The “terrifying” answer, Progress Iowa leader Matt Sinovic said, is that Walker not only could win the caucuses, as social conservatives Mike Huckabee and Rick Santorum did in 2008 and 2012, but he also appeals to fiscal conservatives.

To the union members and other activists for the working class, Walker is something of a political antichrist whose promises for jobs creation never materialized. The state ranks near the bottom of U.S. states in private-sector jobs creation, has the 45th worst wage growth rate and had the 50th worst rate in the nation for short-term jobs growth creation.

That’s an example of Walker’s “pants on fire” claims about helping the middle class, Ross said.

He also criticized Walker for what he called putting his presidential aspirations ahead of his state’s interests.

“Wisconsin is in dire economic straits and we need a governor in our state full-time doing his job instead of traveling the country sucking up to millionaires and billionaires so he can get his next job,” he said.

Walker was “Tea Party Before There Was a Tea Party”

Walker, 45, was ostensibly in Iowa to pay back a political favor to Iowa Gov. Terry Branstad, who held a fundraiser for Walker during his 2012 recall election. Walker won that race and became the first governor ever to survive a recall race, and by a larger margin in 2010 when he was elected to his first term.
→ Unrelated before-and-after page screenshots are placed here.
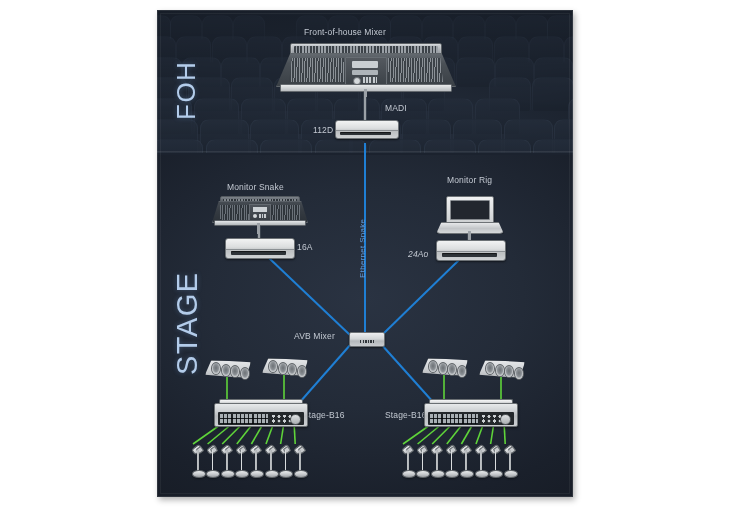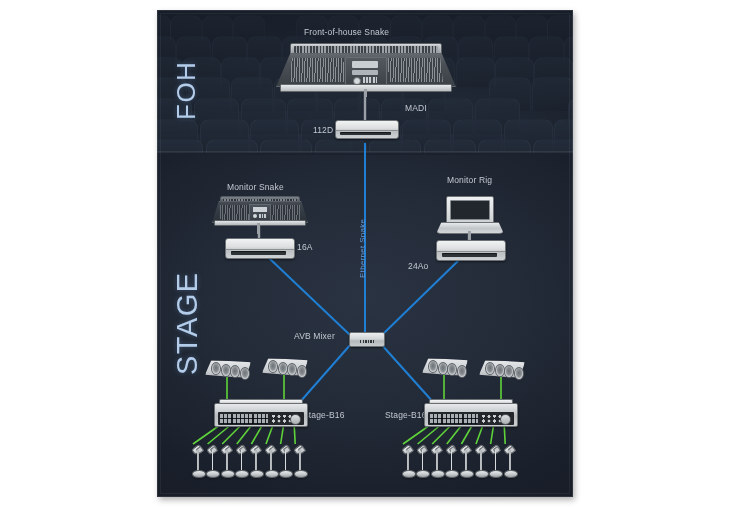--- a/index.html
+++ b/index.html
@@ -385,7 +385,7 @@
       <div class="vlabel" id="label-foh">FOH</div>
       <div class="vlabel" id="label-stage">STAGE</div>
 
-      <div class="dlabel" style="left:147px;top:17px;">Front-of-house Snake</div>
+      <div class="dlabel" style="left:147px;top:17px;">Front-of-house Mixer</div>
       <div class="dlabel" style="left:236px;top:93px;padding-left:12px;">MADI</div>
       <div class="dlabel" style="left:156px;top:115px;">112D</div>
 

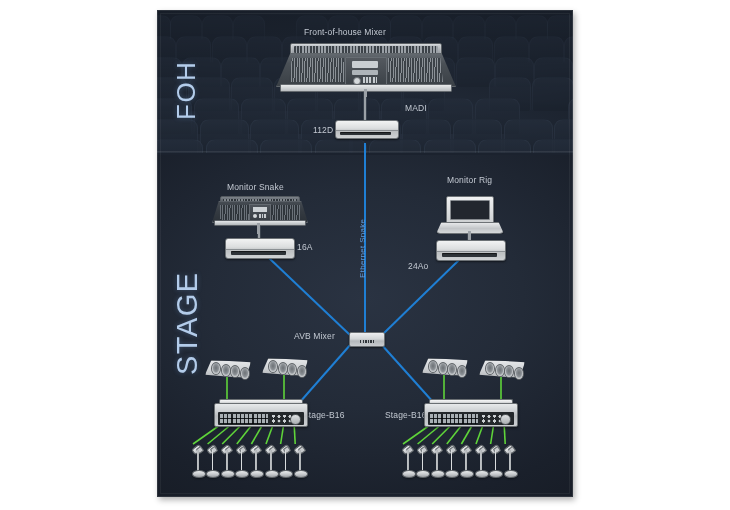--- a/index.html
+++ b/index.html
@@ -386,7 +386,7 @@
       <div class="vlabel" id="label-stage">STAGE</div>
 
       <div class="dlabel" style="left:147px;top:17px;">Front-of-house Mixer</div>
-      <div class="dlabel" style="left:236px;top:93px;padding-left:12px;">MADI</div>
+      <div class="dlabel" style="left:216px;top:93px;padding-left:12px;">MADI</div>
       <div class="dlabel" style="left:156px;top:115px;">112D</div>
 
       <div class="dlabel" style="left:70px;top:172px;">Monitor Snake</div>

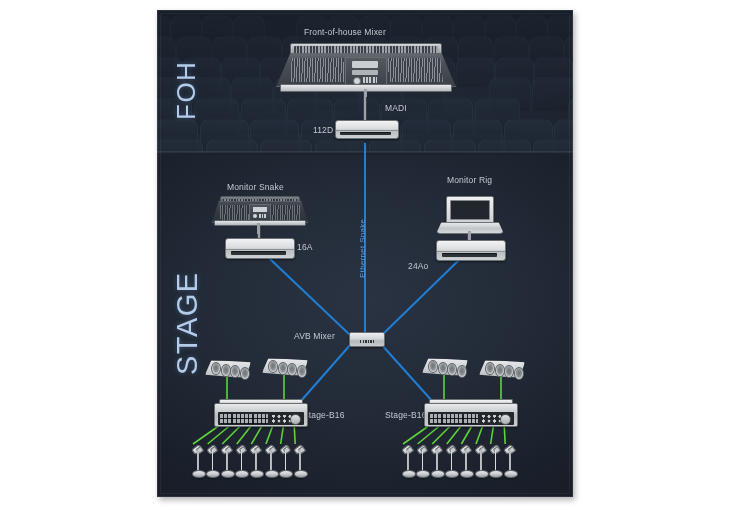--- a/index.html
+++ b/index.html
@@ -393,7 +393,7 @@
       <div class="dlabel" style="left:140px;top:232px;">16A</div>
 
       <div class="dlabel" style="left:290px;top:165px;">Monitor Rig</div>
-      <div class="dlabel" style="left:251px;top:251px;">24Ao</div>
+      <div class="dlabel" style="left:251px;top:239px;font-style:italic;">24Ao</div>
 
       <div class="snake-label" style="left:201px;top:268px;">Ethernet Snake</div>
In the national spotlight for 15 months because of the fray, Walker could be a candidate with the legs to run the distance. Cameron Sutton, an organizer of one of the political fundraisers Walker attended Thursday, told the Des Moines Register that if he were a betting man, he would put Walker “on a very short list of people that run.

With his appeal to Tea Party activists, Walker could have an edge in the Iowa Caucuses, where the most conservative factions of Republicans have great sway. Mordecai Lee, a political science professor at the University of Wisconsin-Milwaukee, told the Register that Walker is “a talk-radio Republican,” in that he’s both highly ideological and uninterested in moderation or compromise.

“Walker was Tea Party before there was a Tea Party,” Lee said.

At Thursday’s rally in West Des Moines, One Wisconsin Now’s Ross called Walker “a shining example of the polarization of the current political process.”

Walker also appeals to social conservatives on issues like abortion and same-sex marriage, though he’s more likely to focus on getting government out of the way of businesses and making it easier for them to bring jobs to the state.

Walker can even claim to be an Iowan, since he lived in a tiny northeast Iowa town, Plainfield, as a boy.